I feel sorry they werent born into the body they identify to, its a real shame, but don't make those of us who were born into tge right body your chess pieces, we're not. But if you become more inclusive and open minded, you may yet be welcomed into our sisterhood and that mean's stop labelling me.

jeffgoldblum · 04/04/2023 18:41

Gender is made up bollocks, forcing people into prefabricated ideas of how women and men should behave , the word should always be sex .
Gender was only used in the past because some people didn't like the word sex and its implications, however we all knew that gender meant the same thing , now it doesn't, like so many words it's been repurposed.

Feckedupbundle · 04/04/2023 18:41

Ha ha ha ha. You've got the whole of the rest of MN to post on,but that's still not enough? Sounds somehow familiar......

bigbabycooker · 04/04/2023 18:42

@Regularsizedrudy

I think you'll find that if you go onto that board, there are some male to female trans people who are admired and praised for their honestly on the limitations of sex change, so it isn't simple as you say.
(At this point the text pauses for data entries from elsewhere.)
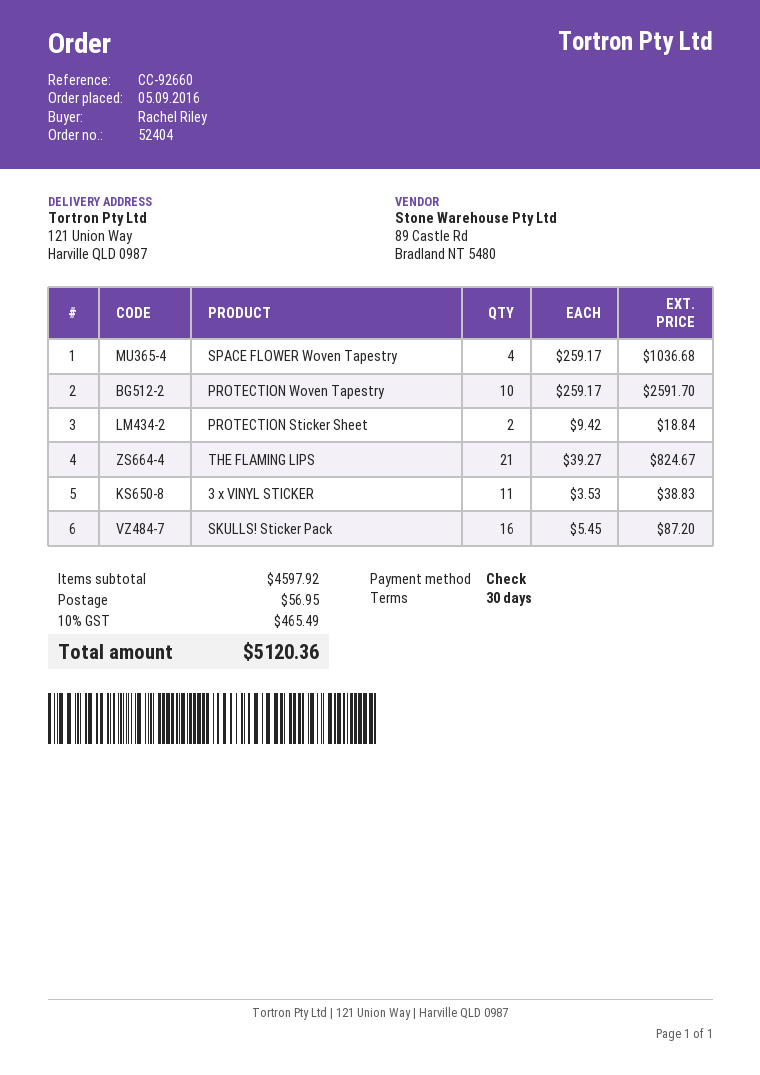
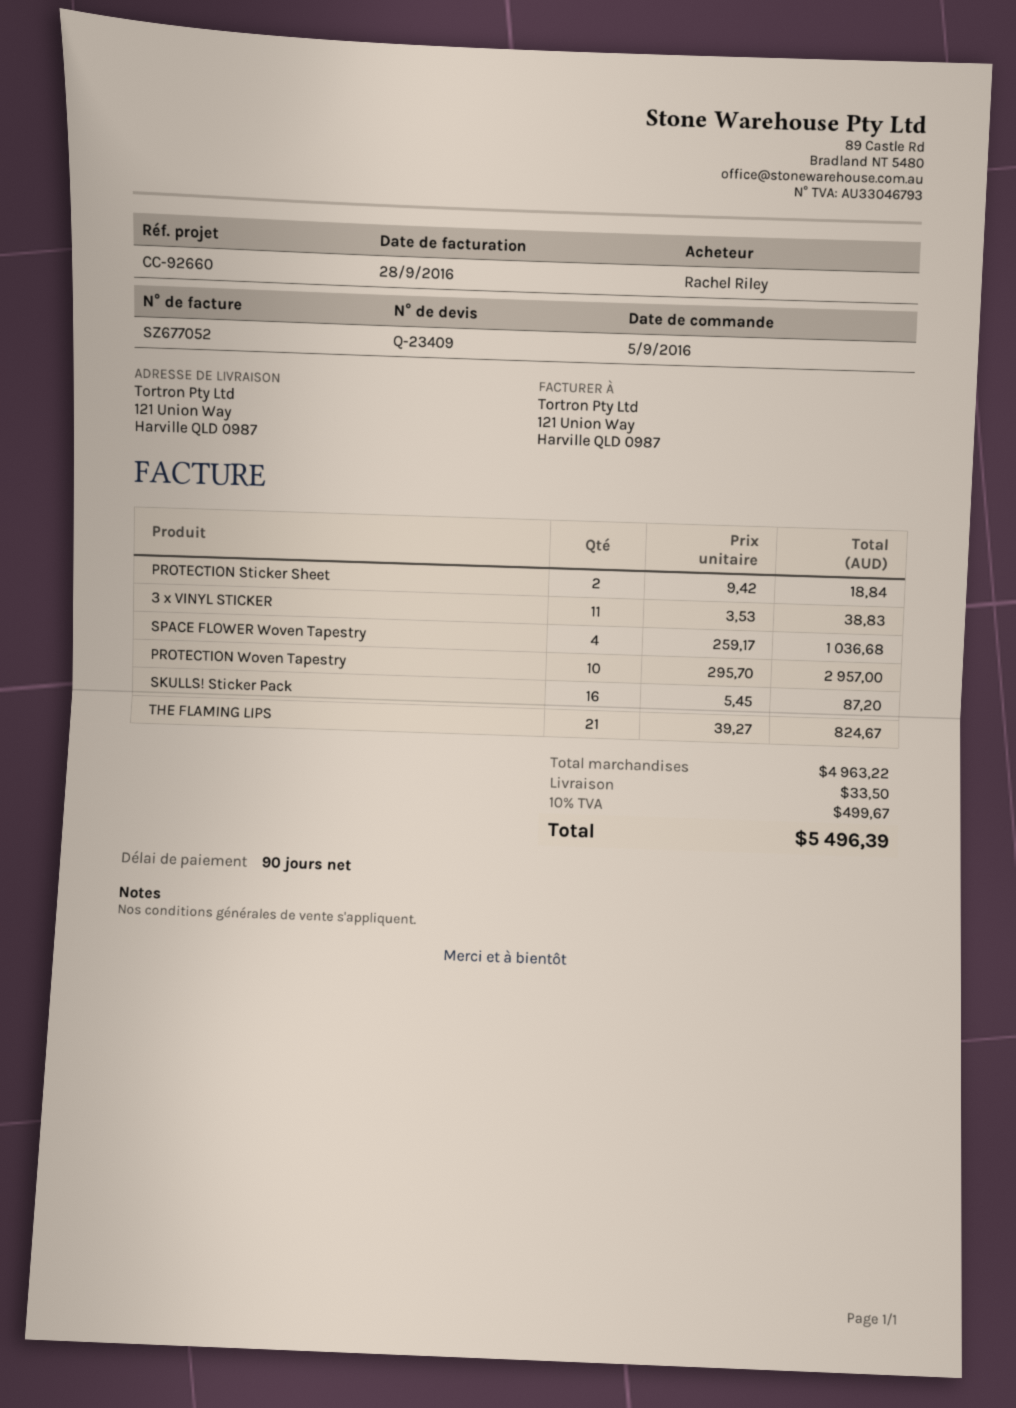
payment terms: 30 days -> 90 days
PROTECTION Woven Tapestry: 10 x 259.17 = 2591.70 -> 10 x 295.70 = 2957.00
subtotal: 4597.92 -> 4963.22
shipping: 56.95 -> 33.50
tax: 10% = 465.49 -> 10% = 499.67
total: 5120.36 -> 5496.39

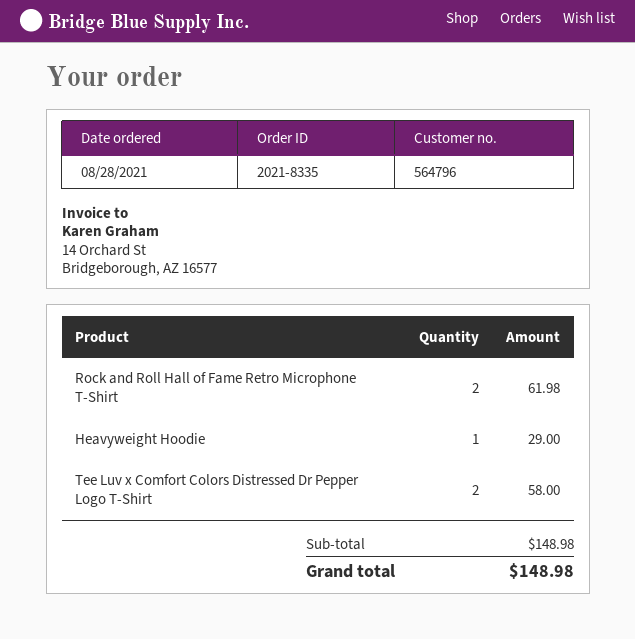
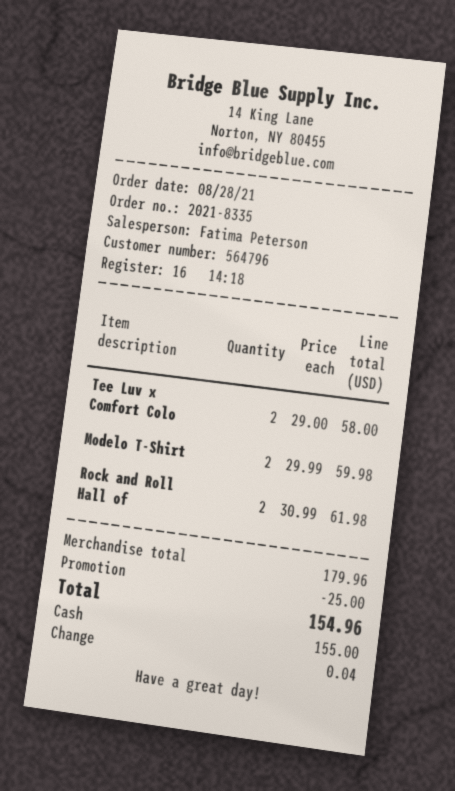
Heavyweight Hoodie: 1 for 29.00 -> none
Modelo T-Shirt: none -> 2 for 59.98
subtotal: 148.98 -> 179.96
discount: none -> 25.00
total: 148.98 -> 154.96

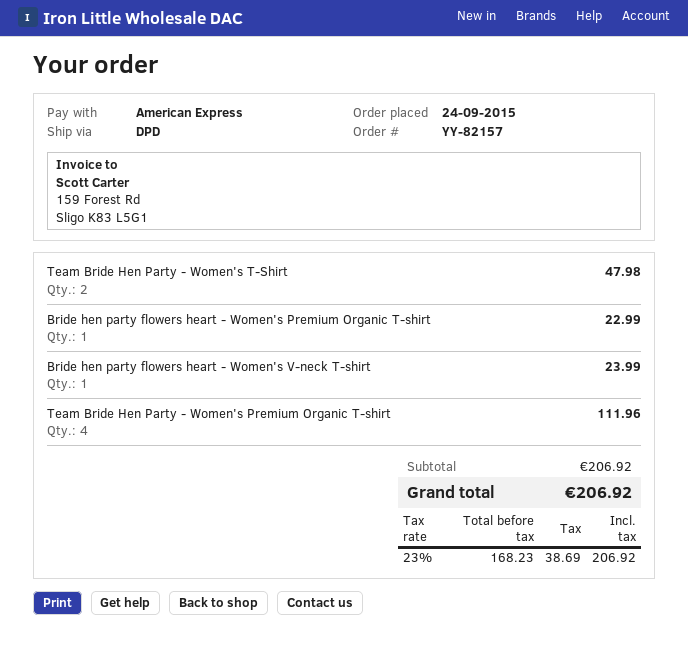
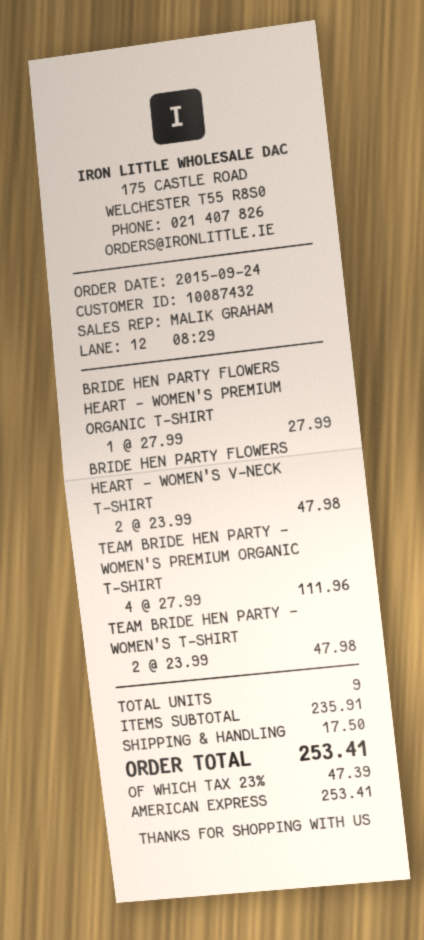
Bride hen party flowers heart - Women's Premium Organic T-shirt: 1 for 22.99 -> 1 for 27.99
Bride hen party flowers heart - Women's V-neck T-shirt: 1 for 23.99 -> 2 for 47.98
subtotal: 206.92 -> 235.91
shipping: none -> 17.50
tax: 23% = 38.69 -> 23% = 47.39
total: 206.92 -> 253.41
I don't think anyone hates trans people, though I agree that sometimes the language is too robust for my taste. What most people on that board really, really don't like is the "trans women are women, no debate" tone of campaigning that has been used to silence women though, or the death threats that people like JK Rowling have to put up with for putting their head above the parapet. Most people on the board would happily match for third spaces. If you want to call that hatred, I'd call that a bit of a misrepresentation but 🤷‍♀️

IwantToRetire · 04/04/2023 18:43

anyone engaging on those topics would do so with the understanding that some feminists simply do not agree with GC feminism and do not want those conversations derailed

This remark makes no sense at all. You cant ask for a discussion about feminism and then say only people who agree with your definition of feminism can take part.

Although ironically you could turn it on its head and say as this board is currently ghettoised by mumsnet (not by the users who didn't want it) to "sex and gender" that those who want to discuss this dont want it derailed by anyone who doesn't think this is a fundamential issue for feminists.

Is part of the problem that the one thing we all agree on that the creation of "chat" feminism is such an insult that nobody wants to be on it..

Otherwise why aren't all those who either think the gender and sex aren't part of feminism, or that everyone on this board are unpleasant, using chat.

It makes no sense at all.

Why wouldn't you just start using chat and stop worrying about who says what here.

If you think it being called "chat" is a slur then ask MNHQ to label it something more meaningful and just start contributing.

But as I said up thread, I do think one of the consequence of the undemocratic split of the FWR board is that some women now feel they have to conform to this false segregation.

Effectively by hiving off "sex and gender" MNHQ (not the contributors) have created a less well rounded board. If I was of a suspicious nature and believed in conspiracies, I would suggest that was the underlying reason for doing that. That they hoped it would prove that gender critical (ie the underlying basis of feminism) would wither away and cease to exist.

So all this shows is that the only people who think feminism should be parcelled out are MNHQ, and those who think that anyone who talks about feminism should have their shared analysis of feminism.